Ezra returned with no doctor. “He is gone to Toongabbie and his wife doesn’t know when he will be back!”
“I should never have brought them here,” whispered Angela blaming herself. “This would not have happened at home with good doctors. . .”
“Don’t, Angela—we can’t foresee the future. It might have happened anyway, anywhere.” Ezra got himself a chair and placed it close by, not daring to leave the room.
The candles flickered and Angela heard Kate just outside the door murmuring to herself, Maggie’s beads clicking between her fingers. Ezra wrung out another cloth, just to have something to do, and handed it to Angela. She and Maggie continued bathing Lorna’s burning body.
The ragged breathing slowed and her fever broke. Her eyes flickered open and she smiled wearily at Angela. “Mama.”
Angela smiled back. “You’re all right now, baby. Soon you will be well and playing with Clare and Robert. We’re going back to England again on the Cygnet— I know how you love ships, Lorna. And your father will come with us.
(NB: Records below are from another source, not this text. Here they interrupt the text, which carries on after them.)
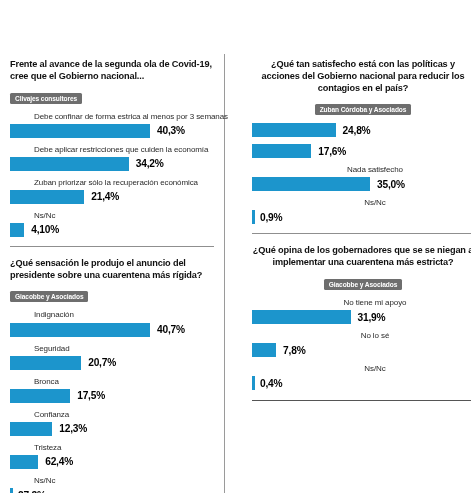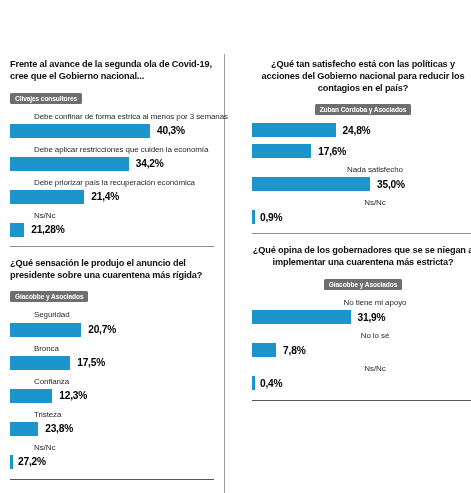"Debe priorizar país la recuperación" div.row-label { text: Debe priorizar país -> Zuban priorizar sólo }
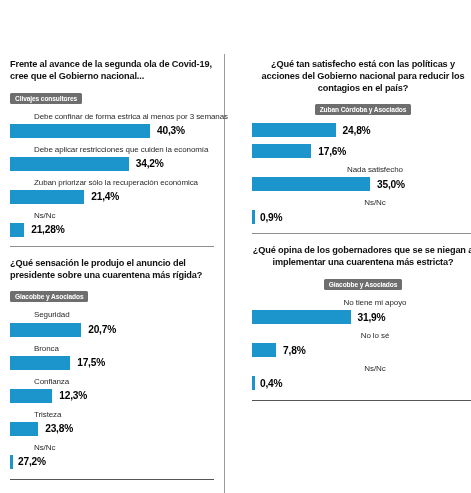"21,28%" div.barval { text: 21,28% -> 4,10% }
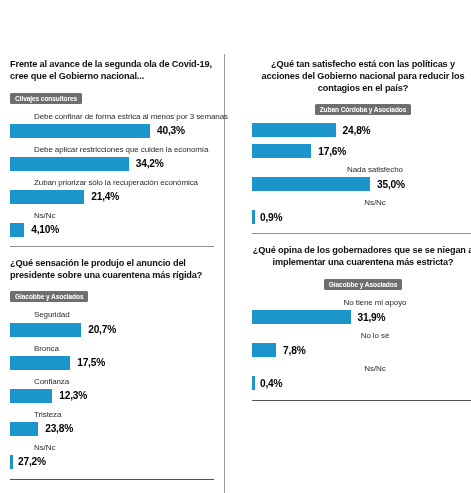"Indignación" div.row { html: none -> <div> <div>Indignación</div> <div> <div></div> <div>40,7%</div> </div> </div> }
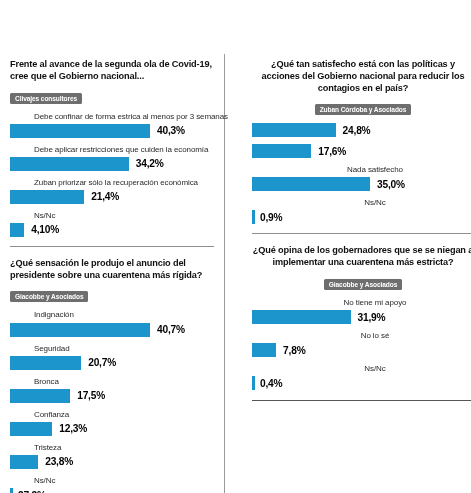"23,8%" div.barval { text: 23,8% -> 62,4% }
We will all be so happy!”
“Angela.” The tone of Ezra’s voice was so strange she almost didn’t recognize it.
She looked at him, back to the peacefully sleeping face of her daughter and then at him again. A stifled sob came from Maggie and her hand was over her mouth, only her brimming eyes visible.
“Lorna!” Angela gathered the limp child into her arms, rocking her with her cheek pressed against the soft hair.
And because Ezra was now beyond speech, Maggie said, “She’s gone, milady, gone to join the angels.”
“Why, Maggie,” said Angela in amazement, “you spoke, you actually talked!”
“Angela,” Ezra found his voice. “Let me take her. She’s dead.”
“No—you are wrong. The fever broke.” She clutched her tightly, a dull blank mist enshrouding her from the others in the room.
Why were they all crying? Ezra, Kate, Maggie. The Murrays were both kneeling by the side of the bed with their red and brown heads bowed, shoulders shaking and hands clasped. The shimmering fog lifted and the room was suddenly cold and lifeless.